US-based players have a 30-day window after accepting the Terms to opt out of the arbitration clause by sending a written letter to Sony’s legal department in Los Angeles. European consumer protection laws may override some of these provisions depending on the jurisdiction, but the clause itself demonstrates how aggressively Sony has structured its legal protections.
Things Players Keep Asking
Has Sony actually deleted anyone’s account for inactivity?
No. As of July 2026, there are no publicly documented cases. The rule exists as a reserved right, not an actively enforced policy. But reserved rights can become active policies at any time.
Does having a PS Plus subscription protect my account?
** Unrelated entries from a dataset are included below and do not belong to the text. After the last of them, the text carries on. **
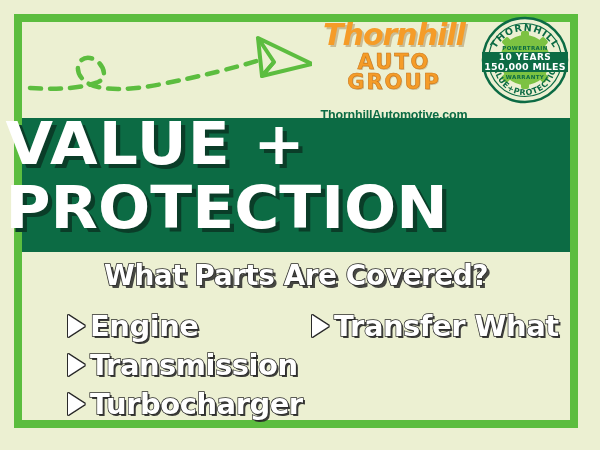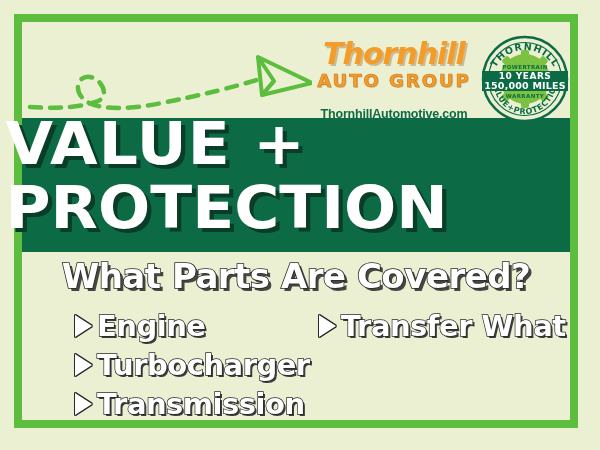--- a/index.html
+++ b/index.html
@@ -34,7 +34,7 @@
   
   .topzone{
     position:absolute;
-    left:22px;top:33px;
+    left:22px;top:14px;
     width:548px;height:96px;
   }
   .flightpath{

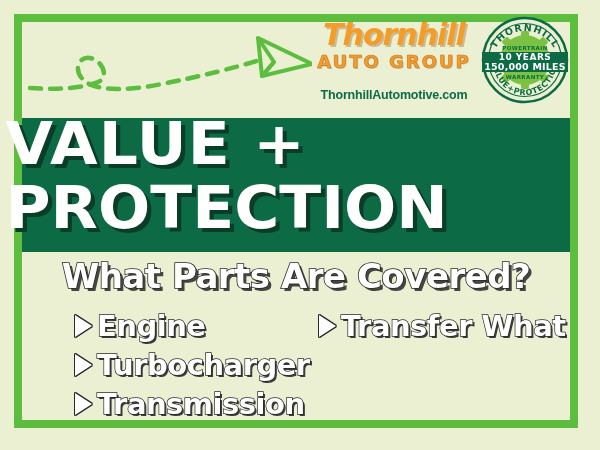--- a/index.html
+++ b/index.html
@@ -63,7 +63,7 @@
     display:block;
     font-family:"DejaVu Sans", sans-serif;
     font-weight:bold;
-    font-size:18px;
+    font-size:21px;
     letter-spacing:2px;
     color:#f59c28;
     line-height:20px;

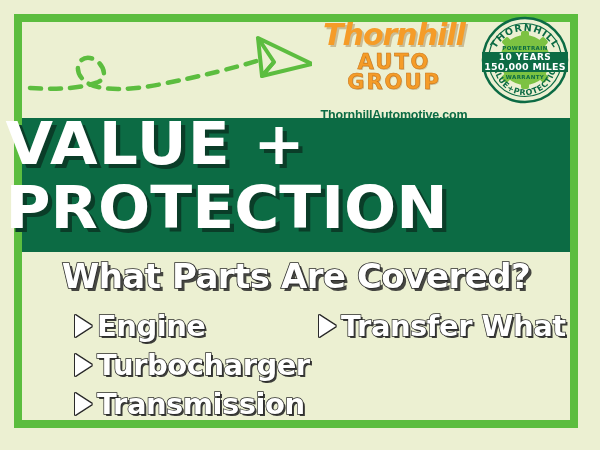--- a/index.html
+++ b/index.html
@@ -117,7 +117,7 @@
     text-align:center;
     font-family:"DejaVu Sans", sans-serif;
     font-weight:bold;
-    font-size:34px;
+    font-size:28px;
     line-height:44px;
     color:#ffffff;
     -webkit-text-stroke:1.6px #2a2a2a;

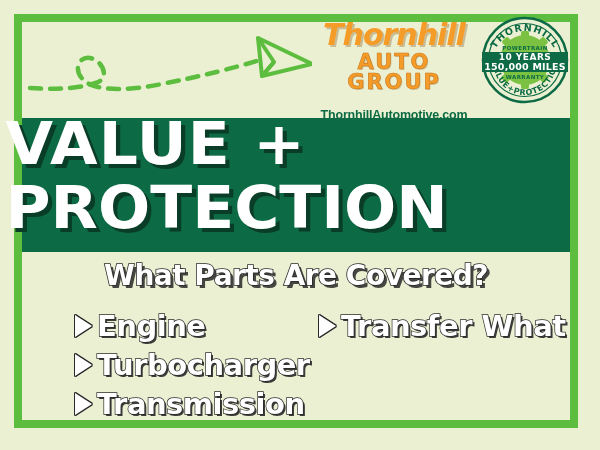--- a/index.html
+++ b/index.html
@@ -128,7 +128,7 @@
   
   .parts{
     position:absolute;
-    left:37px;top:306px;
+    left:30px;top:306px;
     width:540px;height:118px;
   }
   .col{

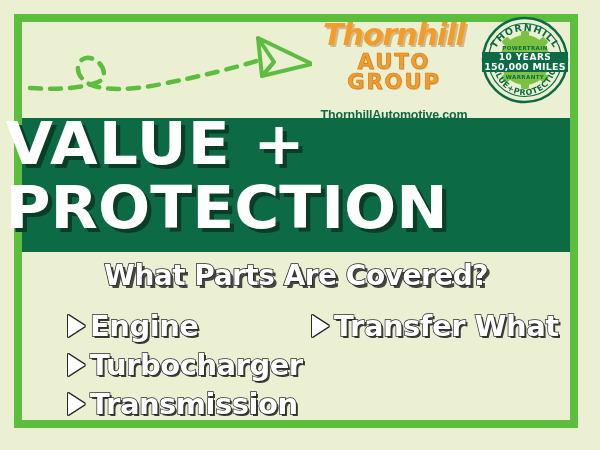--- a/index.html
+++ b/index.html
@@ -243,12 +243,12 @@
       </div>
       <div class="part-item">
         <span class="bullet"></span>
+        <span class="part-label">Transmission</span>
+      </div>
+      <div class="part-item">
+        <span class="bullet"></span>
         <span class="part-label">Turbocharger</span>
       </div>
-      <div class="part-item">
-        <span class="bullet"></span>
-        <span class="part-label">Transmission</span>
-      </div>
     </div>
 
     <div class="col col-right">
There is no explicit exemption in the ToS for accounts with active subscriptions. However, an active subscription inherently means the account is being used, so the inactivity clock would not start ticking.
What about my wallet balance?
Gone. When an account is closed, unused wallet funds, unexpired subscriptions, and all digital content access are terminated. Sony states it will not refund these unless required to do so by law.
Can I transfer my digital games to another account before closure?
No. PlayStation digital licenses are non-transferable and tied to a single PSN account. There is no mechanism to move purchases between accounts.
Is this legal under EU consumer protection law?
The legality is debatable. EU consumer protection rules are generally stronger than their US counterparts, and there are ongoing discussions about digital ownership rights. A class action lawsuit against Sony regarding PlayStation Store pricing and consumer rights is already being heard in the UK courts as of March 2026. How these broader legal challenges affect the inactivity clause remains to be seen.
The Bigger Picture: You Do Not Own Your Digital Games
Sony’s last few weeks have been a cascade of consumer trust failures. The StudioCanal removals, the end of physical discs, the PS3 and PS Vita store closures, and now the spotlight on inactive account deletion all point to the same uncomfortable truth: digital purchases on PlayStation are revocable licenses, not permanent property.
The gaming industry has been moving toward this reality for years, but Sony has made it impossible to ignore. When a company can remove content you paid for, close the account that holds your library, and eliminate the physical format that once served as a fallback, the power imbalance between platform and player becomes absolute.
For now, the 36-month inactivity rule remains a theoretical risk rather than an active threat. But theoretical risks have a way of becoming real ones once the infrastructure to enforce them is fully in place. The simplest defence: log in, keep your email updated, and pay attention to what you agree to.